Una forma de edición genómica corrige la hemofilia en ratones

La nueva estrategia, que representa una alternativa al método CRISPR/Cas9, se basa en un vector viral adenoasociado y en la recombinación homóloga.

Redacción. Madrid | dmredaccion@diariomedico.com | 03/11/2014 00:00

Una técnica de edición genómica ha permitido corregir la hemofilia en un modelo murino, tal y como revela un estudio que se publica en el último número de Nature. Con este método insertaron el gen de un factor de coagulación del que carecían los animales. Aunque la inserción sólo se consiguió en aproximadamente un 1 por ciento de las células hepáticas, éstas fueron capaces de sintetizar una cantidad suficiente del factor de coagulación como para superar el trastorno.

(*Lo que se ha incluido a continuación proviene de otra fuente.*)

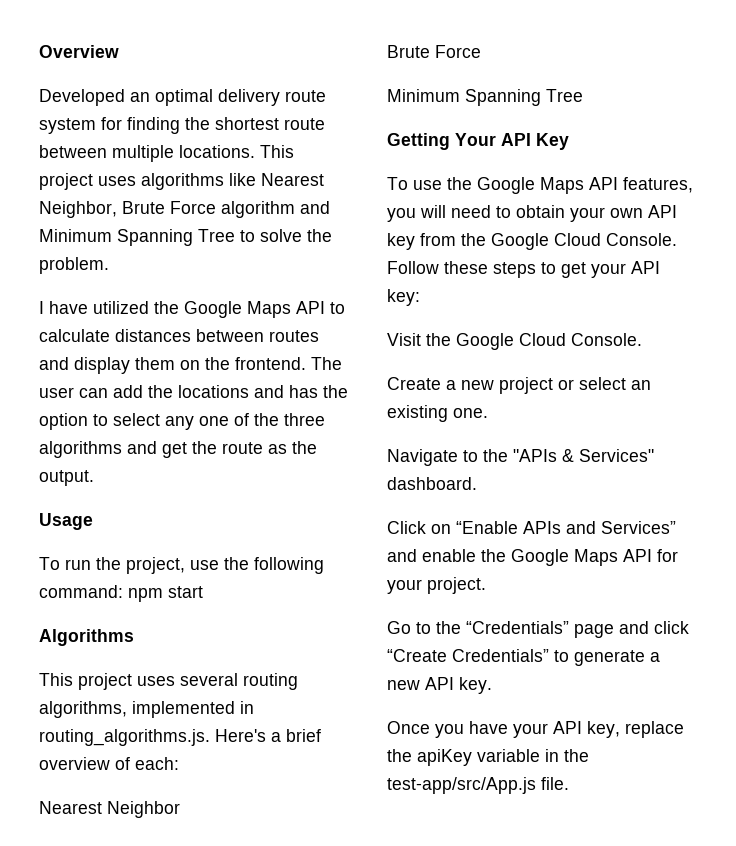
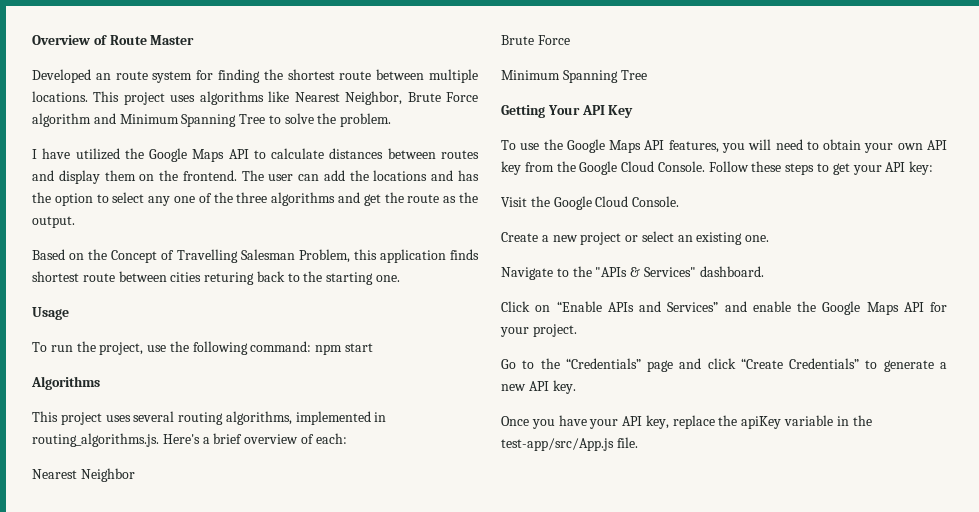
- Overview
+ Overview of Route Master
- Developed an optimal delivery route system for finding the shortest route between multiple locations.
+ Developed an route system for finding the shortest route between multiple locations.
+ Based on the Concept of Travelling Salesman Problem, this application finds shortest route between cities returing back to the starting one.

La estrategia empleada por los investigadores difiere de las ensayadas con anterioridad en que no requiere la administración conjunta de una enzima endonucleasa para cortar el ADN en lugares específicos e introducir la copia correcta del gen ni la inserción de promotores para activar la expresión del nuevo gen.

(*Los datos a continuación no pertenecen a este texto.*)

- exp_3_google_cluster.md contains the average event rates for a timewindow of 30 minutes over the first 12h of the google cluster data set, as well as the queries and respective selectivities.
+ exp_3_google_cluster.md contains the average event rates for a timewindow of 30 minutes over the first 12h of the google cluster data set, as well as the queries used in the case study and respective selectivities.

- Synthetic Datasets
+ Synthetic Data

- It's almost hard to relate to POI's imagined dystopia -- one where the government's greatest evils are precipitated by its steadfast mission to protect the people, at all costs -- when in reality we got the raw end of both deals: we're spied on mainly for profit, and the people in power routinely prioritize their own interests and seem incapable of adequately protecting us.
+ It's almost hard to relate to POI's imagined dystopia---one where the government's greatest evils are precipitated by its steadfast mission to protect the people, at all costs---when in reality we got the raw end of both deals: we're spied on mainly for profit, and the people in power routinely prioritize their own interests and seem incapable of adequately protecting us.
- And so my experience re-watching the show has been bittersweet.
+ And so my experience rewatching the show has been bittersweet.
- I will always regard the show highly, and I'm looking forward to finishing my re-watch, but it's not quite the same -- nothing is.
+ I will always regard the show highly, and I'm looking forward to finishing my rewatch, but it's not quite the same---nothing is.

A pesar de que el gen se insertó en sólo un 1 por ciento de las células hepáticas, éstas fueron capaces de sintetizar el factor de coagulación en una cantidad suficiente

En este caso, se ligó la expresión del gen que codifica el factor de coagulación ausente al gen de la albúmina, que se expresa ampliamente en el hígado. Además, se empleó un virus adenoasociado como vector. Por último, los autores confiaron en el fenómeno biológico de recombinación homóloga para insertar el gen del factor de coagulación cerca del gen de la albúmina. Este proceso natural de recombinación sirvió para copiar secuencias del vector viral en el genoma del ratón en el lugar designado: el gen de la albúmina.

Seguridad
Según los autores del trabajo, encabezados por Mark Kay, de la Universidad de Stanford (Estados Unidos), la nueva estrategia puede ser más segura y duradera que las anteriores. "Hemos sido capaces de desarrollarla sin utilizar promotores o nucleasas, lo que reduce significativamente la posibilidad de cáncer", ha recalcado Kay.

Concretamente, la técnica supondría una alternativa a la edición genómica conocida como CRISPR/Cas9. La principal incógnita que plantea el posible uso de este sistema en humanos es que la nucleasa Cas9 podría cortar el ADN en regiones inadecuadas, lo que podría alterar o matar a la célula. Por otro lado, el promotor del nuevo gen insertado podría afectar a la expresión de los genes cercanos. Por último, el empleo de proteínas bacterianas podría causar una reacción inmune.